WHAT THIS TASK INVOLVES
Only the lines from the one containing "#6b6b6b; opacity: 1;" through the end of the listing are to be transcribed, exactly and with both ends included.

Segment Start: INPUT RECORDS

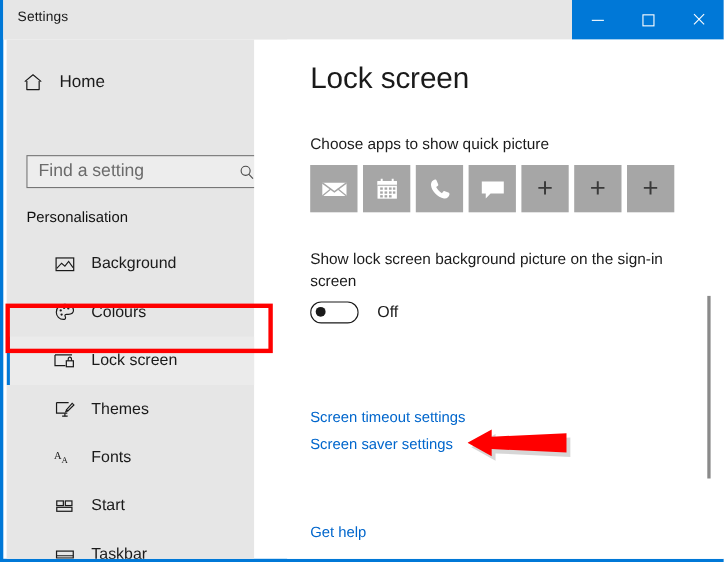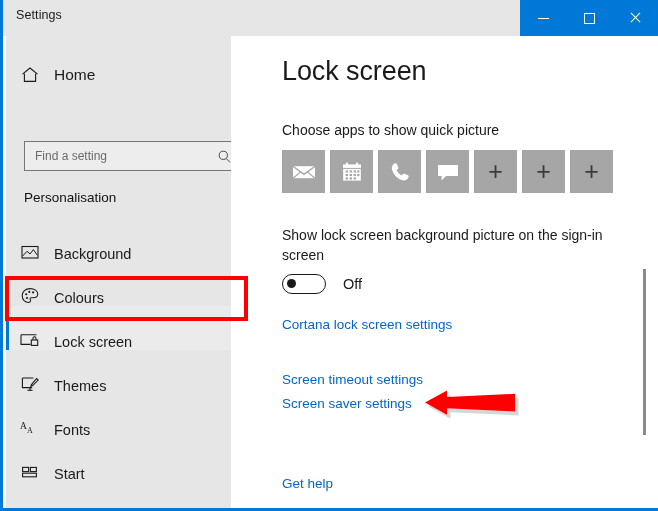--- a/index.html
+++ b/index.html
@@ -138,21 +138,21 @@
     border: 1px solid #767676;
     box-sizing: border-box;
     display: flex;
     align-items: center;
   }
   #search-input {
     border: 0;
     outline: 0;
     background: transparent;
     font-family: "Liberation Sans", sans-serif;
-    font-size: 12px;
+    font-size: 16px;
     color: #0f172a;
     margin-left: 10px;
     width: 178px;
     padding: 0;
   }
   #search-input::placeholder { color: #6b6b6b; opacity: 1; }
   #search-icon {
     width: 22px;
     display: flex;
     justify-content: center;
@@ -168,22 +168,23 @@
   #nav-list {
     position: absolute;
     left: 0;
     top: 182px;
     width: 255px;
   }
   .nav-item {
     position: relative;
     height: 44px;
     display: flex;
-    align-items: flex-end;
+    align-items: center;
     cursor: default;
+    padding-left: 29px;
   }
   .nav-item.selected {
     background: #ebebeb;
   }
   .nav-item.selected::before {
     content: "";
     position: absolute;
     left: 0; top: 0;
     width: 3px; height: 44px;
     background: #0078d7;
@@ -552,21 +553,20 @@
 
     <div id="signin-label">Show lock screen background picture on the sign-in screen</div>
 
     <div id="toggle-row">
       <div id="toggle-switch">
         <div id="toggle-knob"></div>
       </div>
       <span id="toggle-state">Off</span>
     </div>
 
-    <a class="content-link" id="link-cortana" href="#">Cortana lock screen settings</a>
     <a class="content-link" id="link-timeout" href="#">Screen timeout settings</a>
     <a class="content-link" id="link-saver" href="#">Screen saver settings</a>
 
     <a id="link-gethelp" href="#">Get help</a>
 
     <div id="content-scrollbar"></div>
   </div>
 
   <svg id="annotation-arrow" viewBox="0 0 95 36">
     <g transform="translate(3.5,4)" opacity="0.32">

Segment End: INPUT RECORDS

TASK RESPONSE
   #search-input::placeholder { color: #6b6b6b; opacity: 1; }
   #search-icon {
     width: 22px;
     display: flex;
     justify-content: center;
@@ -168,22 +168,23 @@
   #nav-list {
     position: absolute;
     left: 0;
     top: 182px;
     width: 255px;
   }
   .nav-item {
     position: relative;
     height: 44px;
     display: flex;
-    align-items: flex-end;
+    align-items: center;
     cursor: default;
+    padding-left: 29px;
   }
   .nav-item.selected {
     background: #ebebeb;
   }
   .nav-item.selected::before {
     content: "";
     position: absolute;
     left: 0; top: 0;
     width: 3px; height: 44px;
     background: #0078d7;
@@ -552,21 +553,20 @@
 
     <div id="signin-label">Show lock screen background picture on the sign-in screen</div>
 
     <div id="toggle-row">
       <div id="toggle-switch">
         <div id="toggle-knob"></div>
       </div>
       <span id="toggle-state">Off</span>
     </div>
 
-    <a class="content-link" id="link-cortana" href="#">Cortana lock screen settings</a>
     <a class="content-link" id="link-timeout" href="#">Screen timeout settings</a>
     <a class="content-link" id="link-saver" href="#">Screen saver settings</a>
 
     <a id="link-gethelp" href="#">Get help</a>
 
     <div id="content-scrollbar"></div>
   </div>
 
   <svg id="annotation-arrow" viewBox="0 0 95 36">
     <g transform="translate(3.5,4)" opacity="0.32">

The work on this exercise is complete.